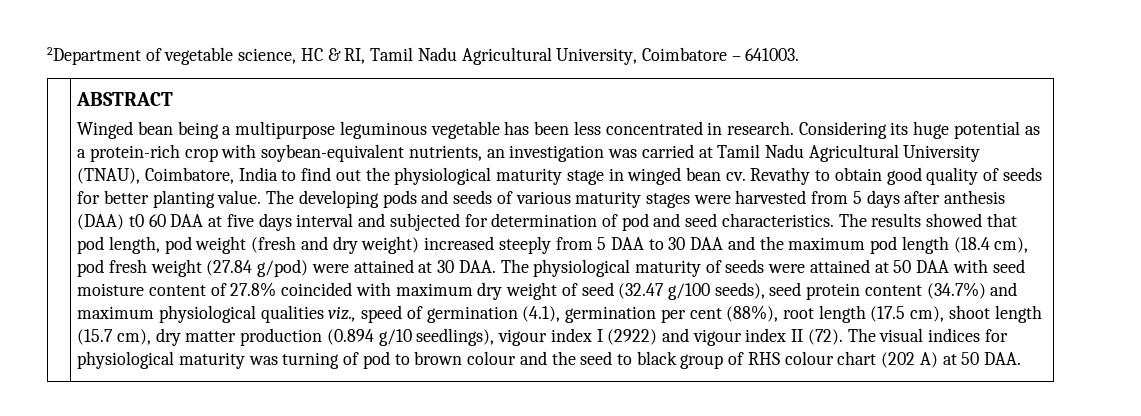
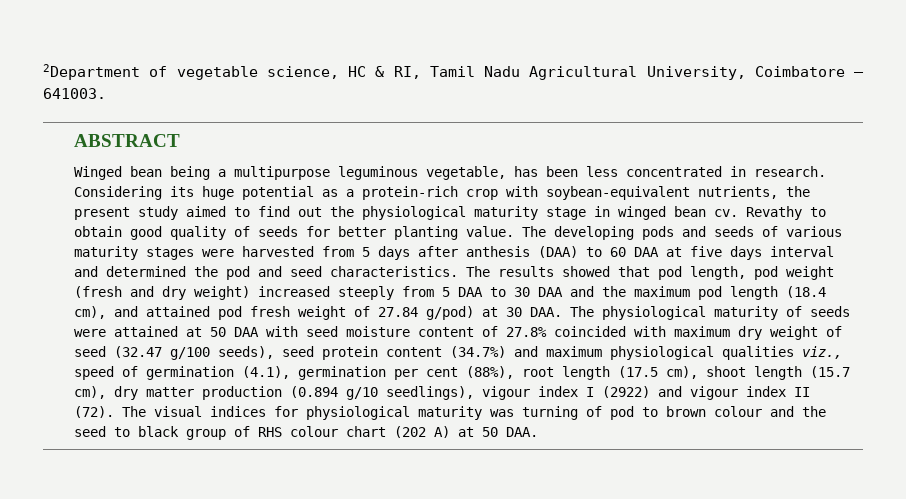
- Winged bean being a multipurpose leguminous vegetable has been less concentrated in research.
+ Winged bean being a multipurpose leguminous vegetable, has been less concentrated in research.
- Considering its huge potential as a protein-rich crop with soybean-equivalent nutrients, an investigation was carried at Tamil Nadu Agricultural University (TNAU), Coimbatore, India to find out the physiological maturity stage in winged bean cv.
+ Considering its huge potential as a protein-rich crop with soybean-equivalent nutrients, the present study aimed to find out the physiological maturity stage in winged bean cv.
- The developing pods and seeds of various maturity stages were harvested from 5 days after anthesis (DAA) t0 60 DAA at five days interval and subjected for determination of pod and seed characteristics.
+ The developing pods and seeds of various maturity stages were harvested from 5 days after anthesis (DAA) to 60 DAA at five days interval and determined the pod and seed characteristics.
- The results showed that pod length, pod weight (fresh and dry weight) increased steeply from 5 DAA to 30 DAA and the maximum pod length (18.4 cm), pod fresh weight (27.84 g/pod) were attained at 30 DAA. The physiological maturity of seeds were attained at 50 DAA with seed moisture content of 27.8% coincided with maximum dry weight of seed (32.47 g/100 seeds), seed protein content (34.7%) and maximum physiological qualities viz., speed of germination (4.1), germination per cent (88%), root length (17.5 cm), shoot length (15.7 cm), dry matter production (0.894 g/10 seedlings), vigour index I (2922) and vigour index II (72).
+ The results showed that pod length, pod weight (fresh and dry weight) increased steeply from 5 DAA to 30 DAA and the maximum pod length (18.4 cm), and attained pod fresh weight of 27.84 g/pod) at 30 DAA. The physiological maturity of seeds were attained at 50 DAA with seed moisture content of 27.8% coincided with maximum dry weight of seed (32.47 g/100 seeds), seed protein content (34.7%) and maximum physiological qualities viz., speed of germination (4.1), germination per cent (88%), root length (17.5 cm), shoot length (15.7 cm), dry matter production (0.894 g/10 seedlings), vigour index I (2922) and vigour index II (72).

--

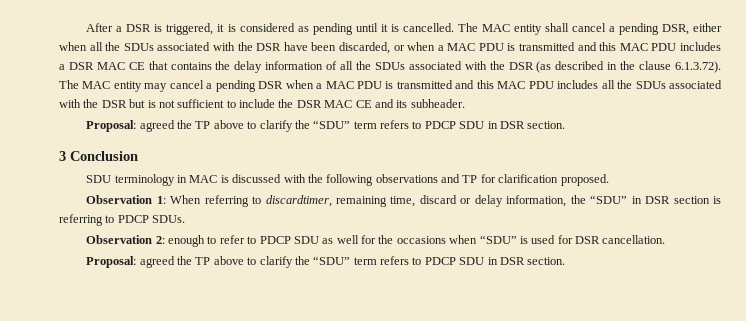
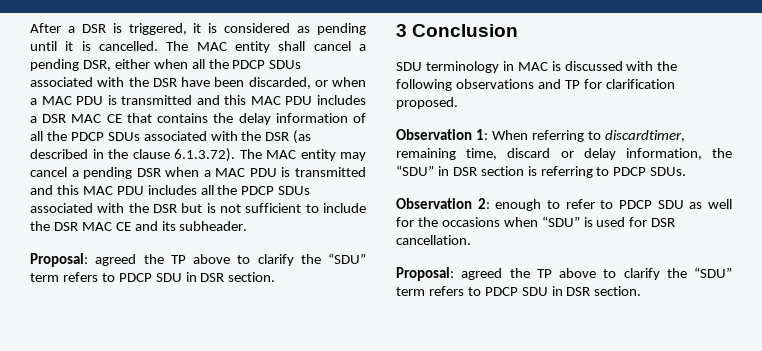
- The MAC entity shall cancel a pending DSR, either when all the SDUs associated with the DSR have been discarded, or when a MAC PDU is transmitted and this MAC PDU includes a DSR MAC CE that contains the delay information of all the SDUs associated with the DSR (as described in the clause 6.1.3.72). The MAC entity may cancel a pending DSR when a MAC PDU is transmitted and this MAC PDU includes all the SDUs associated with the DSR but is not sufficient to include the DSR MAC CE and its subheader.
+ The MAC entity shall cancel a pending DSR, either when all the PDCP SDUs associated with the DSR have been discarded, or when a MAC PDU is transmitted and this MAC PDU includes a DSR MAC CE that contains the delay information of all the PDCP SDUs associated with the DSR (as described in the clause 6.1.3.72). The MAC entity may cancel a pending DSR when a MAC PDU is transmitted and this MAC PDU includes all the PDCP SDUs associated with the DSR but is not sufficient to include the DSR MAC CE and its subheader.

--

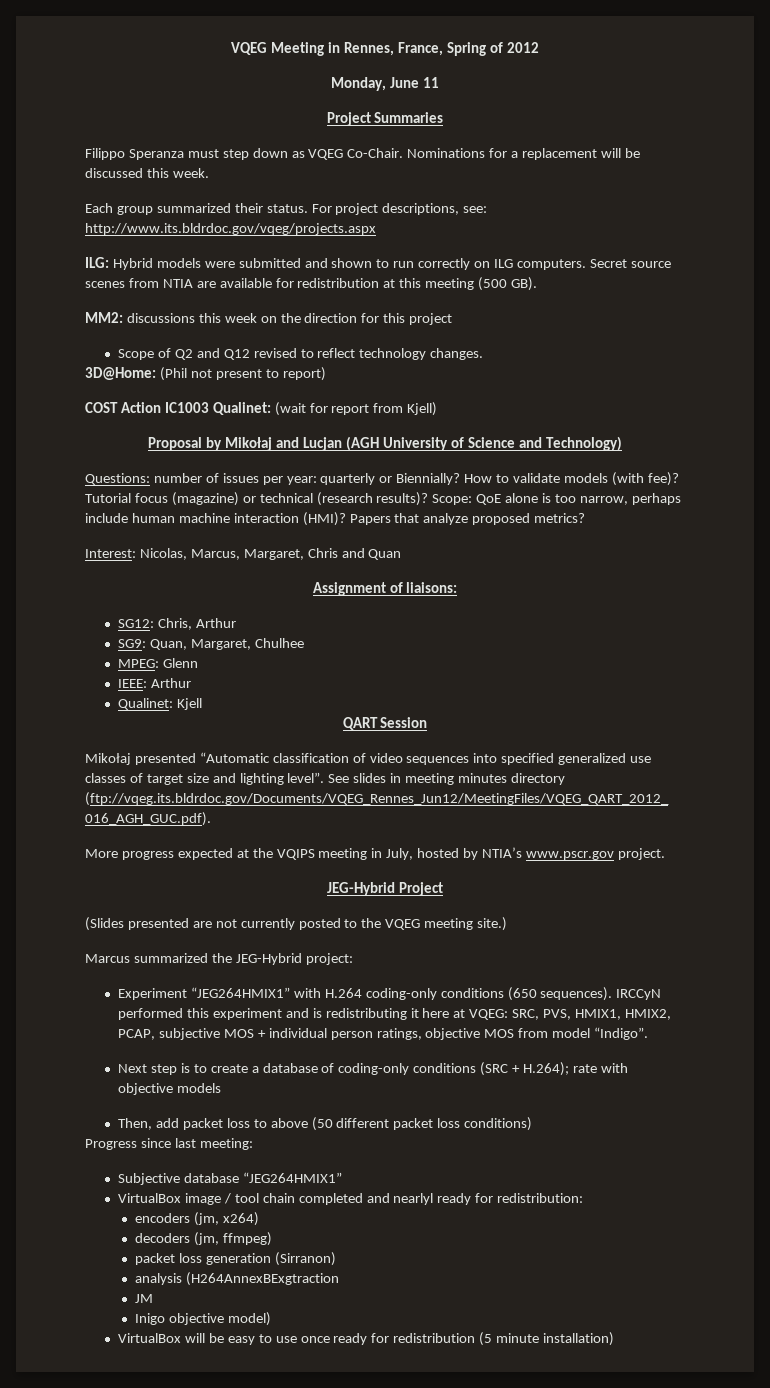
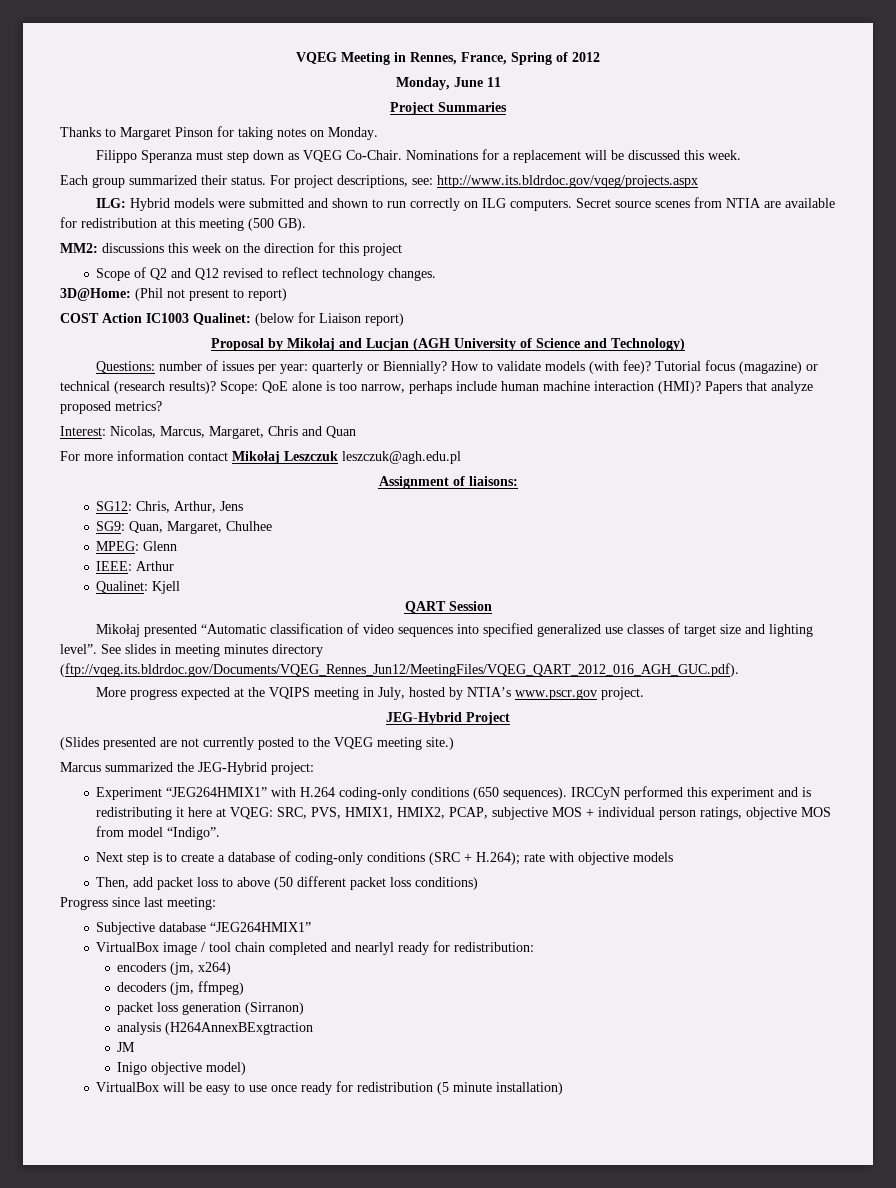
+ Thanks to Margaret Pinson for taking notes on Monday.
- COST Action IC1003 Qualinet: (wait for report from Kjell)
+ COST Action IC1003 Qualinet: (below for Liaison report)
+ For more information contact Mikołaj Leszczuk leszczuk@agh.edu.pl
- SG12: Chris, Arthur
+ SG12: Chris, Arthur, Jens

▶ Work to complete:
Among the lines of the listing, count those containing the word "pending". Answer with the count alone.

▶ Worked solution:
2